## TASK:
Reproduce all of the data exactly, with no line skipped.

## RECORDS FOR THE EXERCISE:
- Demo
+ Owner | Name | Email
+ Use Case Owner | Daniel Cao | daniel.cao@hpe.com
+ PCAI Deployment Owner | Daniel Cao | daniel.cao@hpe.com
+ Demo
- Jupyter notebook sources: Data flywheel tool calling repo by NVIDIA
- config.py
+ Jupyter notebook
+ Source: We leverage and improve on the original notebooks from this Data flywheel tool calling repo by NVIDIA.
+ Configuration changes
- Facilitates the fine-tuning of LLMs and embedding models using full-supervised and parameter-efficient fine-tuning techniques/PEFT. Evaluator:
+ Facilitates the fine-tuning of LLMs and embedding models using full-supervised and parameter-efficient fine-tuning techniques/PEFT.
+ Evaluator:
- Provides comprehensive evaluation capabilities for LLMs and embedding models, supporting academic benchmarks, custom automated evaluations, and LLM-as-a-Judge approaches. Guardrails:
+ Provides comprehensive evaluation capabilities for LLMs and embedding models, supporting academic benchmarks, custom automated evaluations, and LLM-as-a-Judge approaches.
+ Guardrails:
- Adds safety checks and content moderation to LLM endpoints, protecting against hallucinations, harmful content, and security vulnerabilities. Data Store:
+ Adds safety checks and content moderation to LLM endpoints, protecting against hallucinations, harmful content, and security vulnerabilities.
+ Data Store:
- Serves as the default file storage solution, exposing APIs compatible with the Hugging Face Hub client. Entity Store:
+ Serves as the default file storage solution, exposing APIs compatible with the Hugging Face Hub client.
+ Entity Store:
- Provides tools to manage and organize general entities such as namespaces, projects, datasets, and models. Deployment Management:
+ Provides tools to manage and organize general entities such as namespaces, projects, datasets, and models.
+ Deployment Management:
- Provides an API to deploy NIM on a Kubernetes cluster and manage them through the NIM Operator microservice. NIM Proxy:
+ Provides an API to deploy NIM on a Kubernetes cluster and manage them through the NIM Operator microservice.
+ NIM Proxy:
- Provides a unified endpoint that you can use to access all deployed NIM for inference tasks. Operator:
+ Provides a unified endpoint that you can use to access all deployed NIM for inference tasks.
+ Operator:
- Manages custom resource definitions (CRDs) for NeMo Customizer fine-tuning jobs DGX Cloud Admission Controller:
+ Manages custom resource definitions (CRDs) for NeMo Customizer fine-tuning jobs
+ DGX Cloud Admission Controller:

## RESPONSE TO THE TASK:
- Demo
+ Owner | Name | Email
+ Use Case Owner | Daniel Cao | daniel.cao@hpe.com
+ PCAI Deployment Owner | Daniel Cao | daniel.cao@hpe.com
+ Demo
- Jupyter notebook sources: Data flywheel tool calling repo by NVIDIA
- config.py
+ Jupyter notebook
+ Source: We leverage and improve on the original notebooks from this Data flywheel tool calling repo by NVIDIA.
+ Configuration changes
- Facilitates the fine-tuning of LLMs and embedding models using full-supervised and parameter-efficient fine-tuning techniques/PEFT. Evaluator:
+ Facilitates the fine-tuning of LLMs and embedding models using full-supervised and parameter-efficient fine-tuning techniques/PEFT.
+ Evaluator:
- Provides comprehensive evaluation capabilities for LLMs and embedding models, supporting academic benchmarks, custom automated evaluations, and LLM-as-a-Judge approaches. Guardrails:
+ Provides comprehensive evaluation capabilities for LLMs and embedding models, supporting academic benchmarks, custom automated evaluations, and LLM-as-a-Judge approaches.
+ Guardrails:
- Adds safety checks and content moderation to LLM endpoints, protecting against hallucinations, harmful content, and security vulnerabilities. Data Store:
+ Adds safety checks and content moderation to LLM endpoints, protecting against hallucinations, harmful content, and security vulnerabilities.
+ Data Store:
- Serves as the default file storage solution, exposing APIs compatible with the Hugging Face Hub client. Entity Store:
+ Serves as the default file storage solution, exposing APIs compatible with the Hugging Face Hub client.
+ Entity Store:
- Provides tools to manage and organize general entities such as namespaces, projects, datasets, and models. Deployment Management:
+ Provides tools to manage and organize general entities such as namespaces, projects, datasets, and models.
+ Deployment Management:
- Provides an API to deploy NIM on a Kubernetes cluster and manage them through the NIM Operator microservice. NIM Proxy:
+ Provides an API to deploy NIM on a Kubernetes cluster and manage them through the NIM Operator microservice.
+ NIM Proxy:
- Provides a unified endpoint that you can use to access all deployed NIM for inference tasks. Operator:
+ Provides a unified endpoint that you can use to access all deployed NIM for inference tasks.
+ Operator:
- Manages custom resource definitions (CRDs) for NeMo Customizer fine-tuning jobs DGX Cloud Admission Controller:
+ Manages custom resource definitions (CRDs) for NeMo Customizer fine-tuning jobs
+ DGX Cloud Admission Controller:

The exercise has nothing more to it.